Définition et enjeux

D. Rebitté Essai sur la poésie et la poétique… (1845)

L'expression, disons-nous, le discours, dans la poésie proprement dite, fournit aux idées ce vêtement, ces formes sensibles, qui rendent possible la circulation et la transmission des idées à travers le monde des sens. Le langage contient des faits sensibles, appréciables pour les oreilles et pour les yeux. Le signe écrit s'adresse aux yeux; le son s'adresse à l'oreille. La nature même des signes du langage fait que les éléments du discours sont susceptibles de prendre toutes les formes, que saisissent les oreilles ou les yeux.
Source : Gallica

Pierre Desloges Observations d'un sourd et muèt sur un cours élémentaire d'éducation des sourds et muèts publié en 1779 par M. l'Abbé Deshamps…

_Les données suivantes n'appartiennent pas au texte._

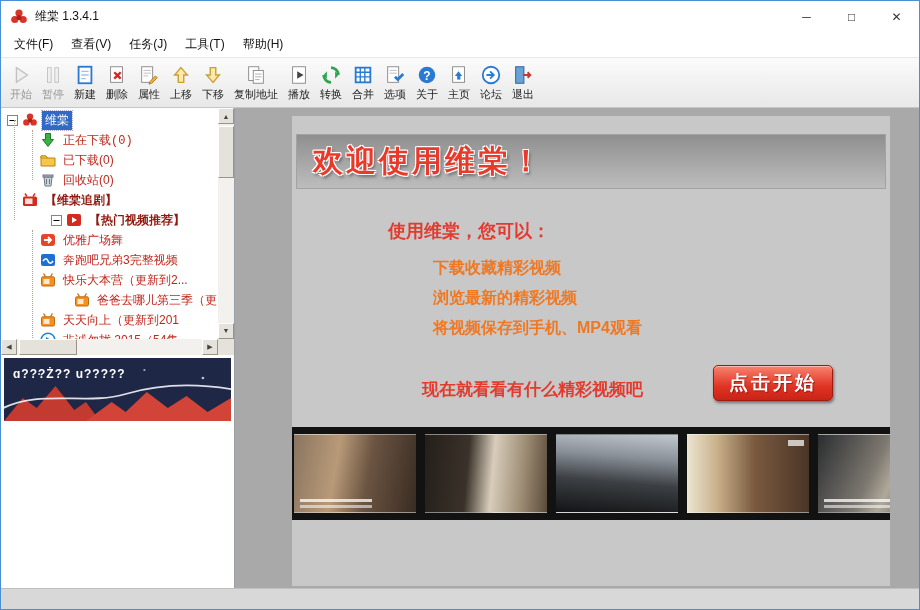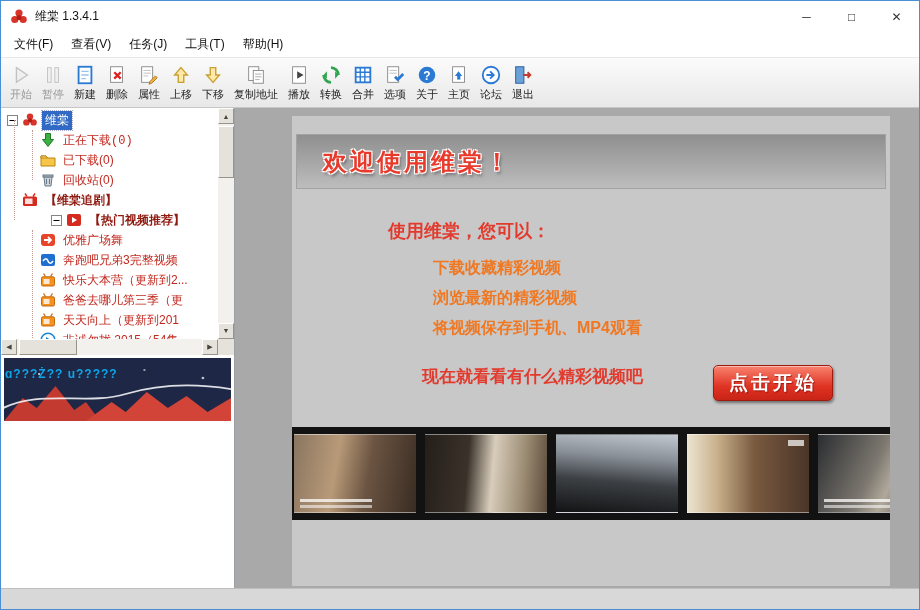--- a/index.html
+++ b/index.html
@@ -56,7 +56,7 @@
   .main{flex:1;background:#a9a9a9;position:relative;min-width:0;}
   .panel{position:absolute;left:57px;top:8px;width:598px;height:470px;background:#c8c8c8;}
   .banner{margin:18px 4px 0;height:55px;background:linear-gradient(#8f8f8f,#bdbdbd);border:1px solid #a2a2a2;display:flex;align-items:center;box-sizing:border-box;}
-  .banner-text{font-size:24px;font-weight:bold;color:#e8392b;padding-left:26px;letter-spacing:3px;
+  .banner-text{font-size:30px;font-weight:bold;color:#e8392b;padding-left:16px;letter-spacing:3px;
     text-shadow:-1px -1px 0 #fff,1px -1px 0 #fff,-1px 1px 0 #fff,1px 1px 0 #fff,2px 3px 3px rgba(60,60,60,.55);}
   .intro{margin:30px 0 0 96px;font-size:18px;font-weight:bold;color:#e23b2e;}
   .features{margin:10px 0 0 141px;}

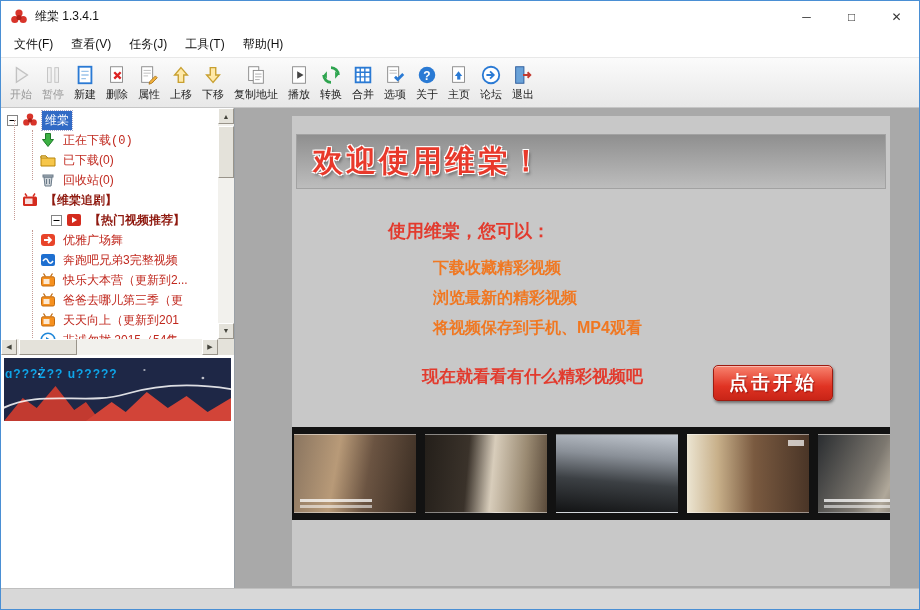--- a/index.html
+++ b/index.html
@@ -361,7 +361,7 @@
               </span>
               <span class="t-label">快乐大本营（更新到2...</span>
             </div>
-            <div class="tree-row" style="padding-left: 39px;">
+            <div class="tree-row" style="padding-left: 39px; margin-left: 34px;">
               <span class="t-icon">
                 <svg viewBox="0 0 16 16">
                   <path d="M5.5 4.5L3.5 1.5M10.5 4.5l2-3" stroke="#c06a10" stroke-width="1.3"></path>

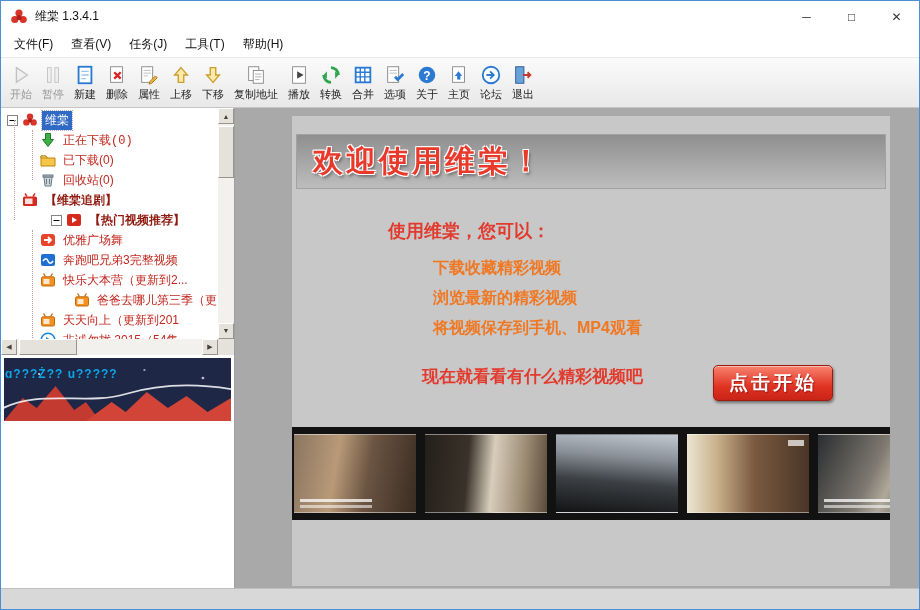--- a/index.html
+++ b/index.html
@@ -51,7 +51,7 @@
   .ad-area{flex:1;padding:3px 3px 0;background:#fff;}
   .ad{position:relative;height:63px;overflow:hidden;background:#1e2746;}
   .ad svg{position:absolute;left:0;top:0;width:100%;height:100%;}
-  .ad-text{position:absolute;top:9px;left:1px;color:#0ea5e9;font-size:12px;font-weight:bold;letter-spacing:1px;}
+  .ad-text{position:absolute;top:9px;left:9px;color:#ffffff;font-size:12px;font-weight:bold;letter-spacing:1px;}
   
   .main{flex:1;background:#a9a9a9;position:relative;min-width:0;}
   .panel{position:absolute;left:57px;top:8px;width:598px;height:470px;background:#c8c8c8;}

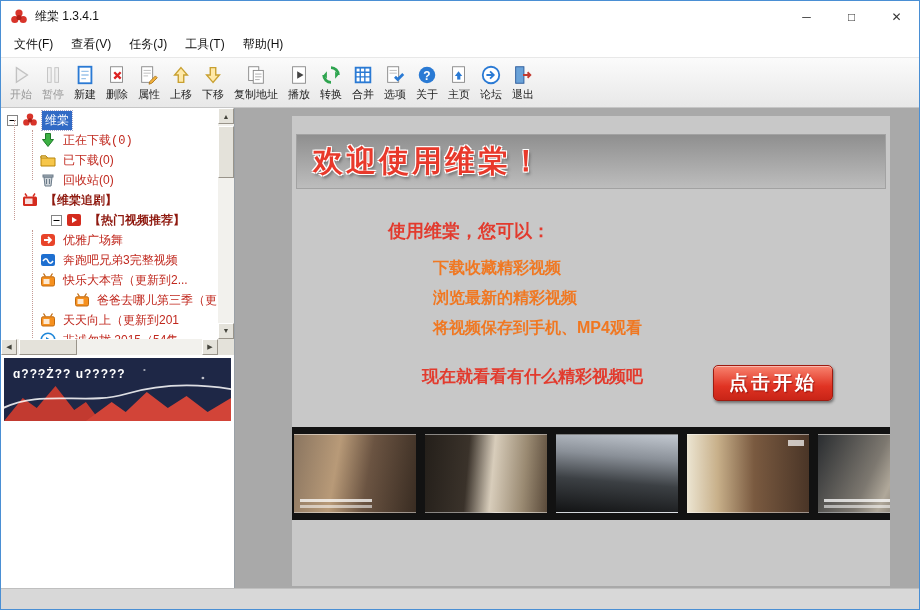--- a/index.html
+++ b/index.html
@@ -61,7 +61,7 @@
   .intro{margin:30px 0 0 96px;font-size:18px;font-weight:bold;color:#e23b2e;}
   .features{margin:10px 0 0 141px;}
   .feature{font-size:16px;font-weight:bold;color:#f07822;line-height:30px;}
-  .cta-row{display:flex;align-items:flex-start;margin:22px 57px 0 130px;}
+  .cta-row{display:flex;align-items:flex-end;margin:22px 57px 0 130px;}
   .cta-text{font-size:17px;font-weight:bold;color:#e23b2e;}
   .cta-btn{margin-left:auto;width:118px;height:34px;border-radius:5px;border:1px solid #9e1b10;
     background:linear-gradient(#f8836f,#e03323 60%,#c82417);color:#fff;font-size:19px;font-weight:bold;letter-spacing:3px;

Ne faut-il pas tenir sans cèsse les crayons & les pinceaux? Le langage des signes n'étant autre chose que la peinture naturèle des idées; on doit, pour s'y perfectioner, se conduire absolument de la même manière que pour aquérir le talent du dessein & de la peinture, avec la diférence que pour excéler dans ces arts; il faut plusieurs années d'étude assidue; au lieu que quelques semaines sufisent pour entendre & pour parler très-passablement la langue des signes.
Mr. l'Abbé De l'Épée dirige actuèlement l'éxécution d'un Dictionaire des signes.
Source : Gutenberg

Amand Hennequin Essai sur l'analogie des langues… (1838)

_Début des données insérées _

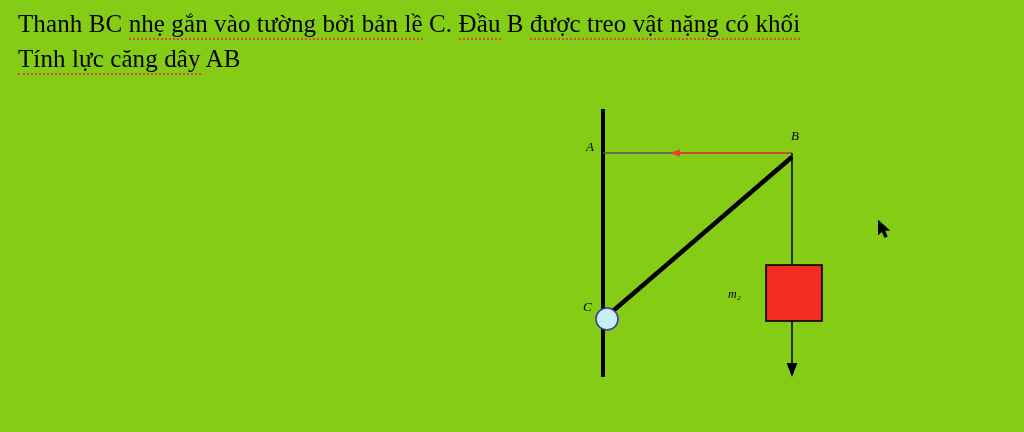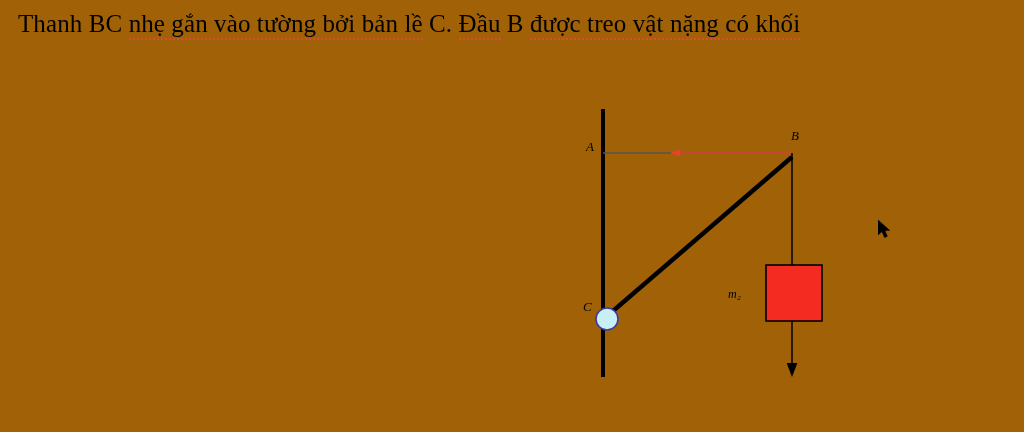--- a/index.html
+++ b/index.html
@@ -18,7 +18,7 @@
     position: relative;
     width: 1024px;
     height: 432px;
-    background: #a16207;
+    background: #84cc16;
   }
   
   #statement {

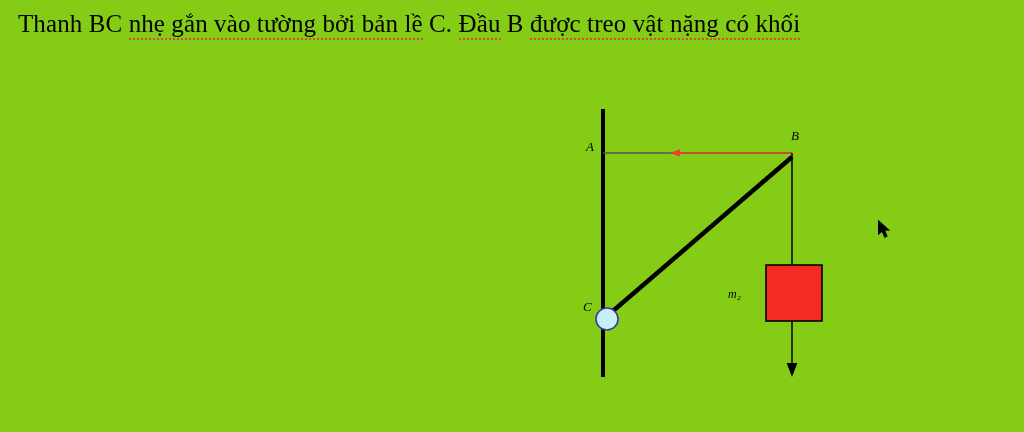--- a/index.html
+++ b/index.html
@@ -84,6 +84,7 @@
     <div class="line"><span>Thanh BC </span><span class="u">nhẹ gắn vào tường bởi bản lề</span><span> C. </span><span class="u">Đầu</span><span> B </span><span class="u">được treo vật nặng có khối</span></div>
 
 
+    <div class="line"><span class="u">Tính lực căng dây</span><span> AB</span></div>
   </div>
 
   <div id="figure">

Le geste. — Langage d'action.
LES signes, en général, sont les moyens que les hommes emploient pour se communiquer leurs idées.
Ces moyens sont naturels, lorsqu'ils nous sont indiqués par la nature même ; artificiels, quand ils dépendent d'une convention adoptée librement par une collection plus ou moins grande d'individus.
Les signes les plus ordinaires de nos idées sont le geste, la parole et l'écriture.